About this task: The answer must consist only of the lines from the line with "Skipped: 13 (3.1%)" to the line with "Detection ✓ RESOLVED", both included, exactly as they stand below.

Edit tracking data

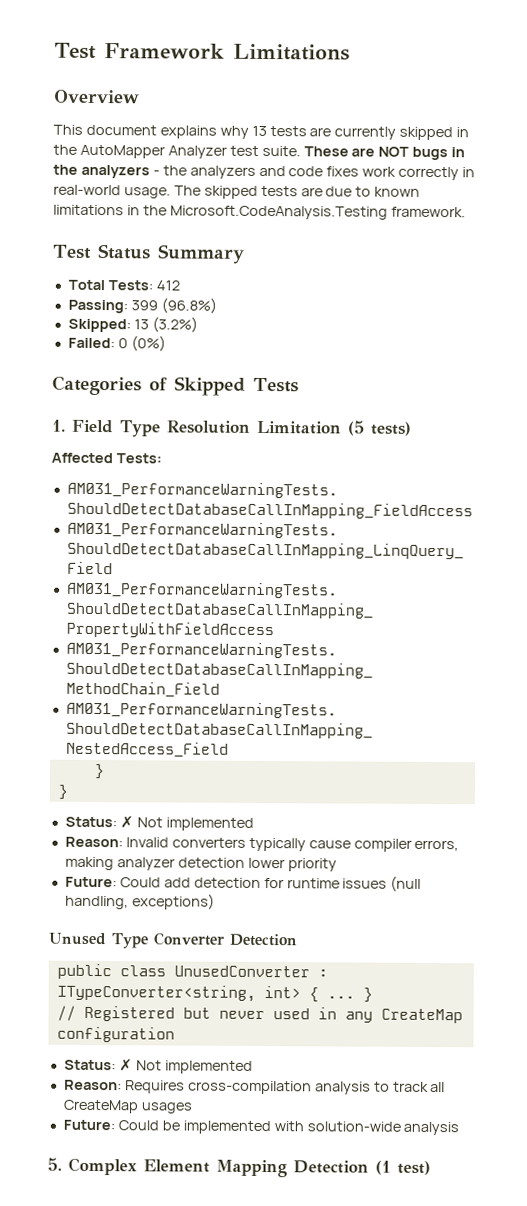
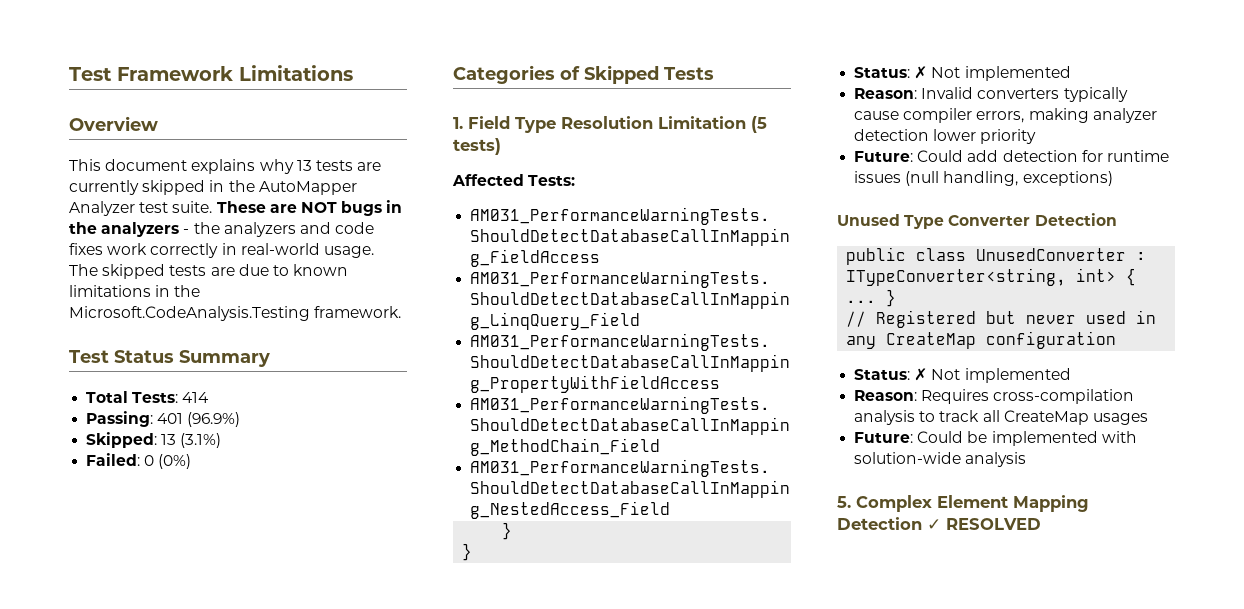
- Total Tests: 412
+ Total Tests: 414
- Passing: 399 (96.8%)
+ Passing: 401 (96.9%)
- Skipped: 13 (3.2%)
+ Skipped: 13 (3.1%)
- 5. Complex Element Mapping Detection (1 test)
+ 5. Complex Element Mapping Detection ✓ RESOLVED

...

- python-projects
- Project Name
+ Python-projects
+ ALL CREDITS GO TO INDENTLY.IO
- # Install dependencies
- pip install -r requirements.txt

---

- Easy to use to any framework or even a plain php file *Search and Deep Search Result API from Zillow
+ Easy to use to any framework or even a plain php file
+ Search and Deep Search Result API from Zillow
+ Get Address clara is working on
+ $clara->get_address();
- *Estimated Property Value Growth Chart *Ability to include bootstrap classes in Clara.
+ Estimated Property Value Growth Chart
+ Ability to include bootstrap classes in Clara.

Response to this exercise:
+ Skipped: 13 (3.1%)
- 5. Complex Element Mapping Detection (1 test)
+ 5. Complex Element Mapping Detection ✓ RESOLVED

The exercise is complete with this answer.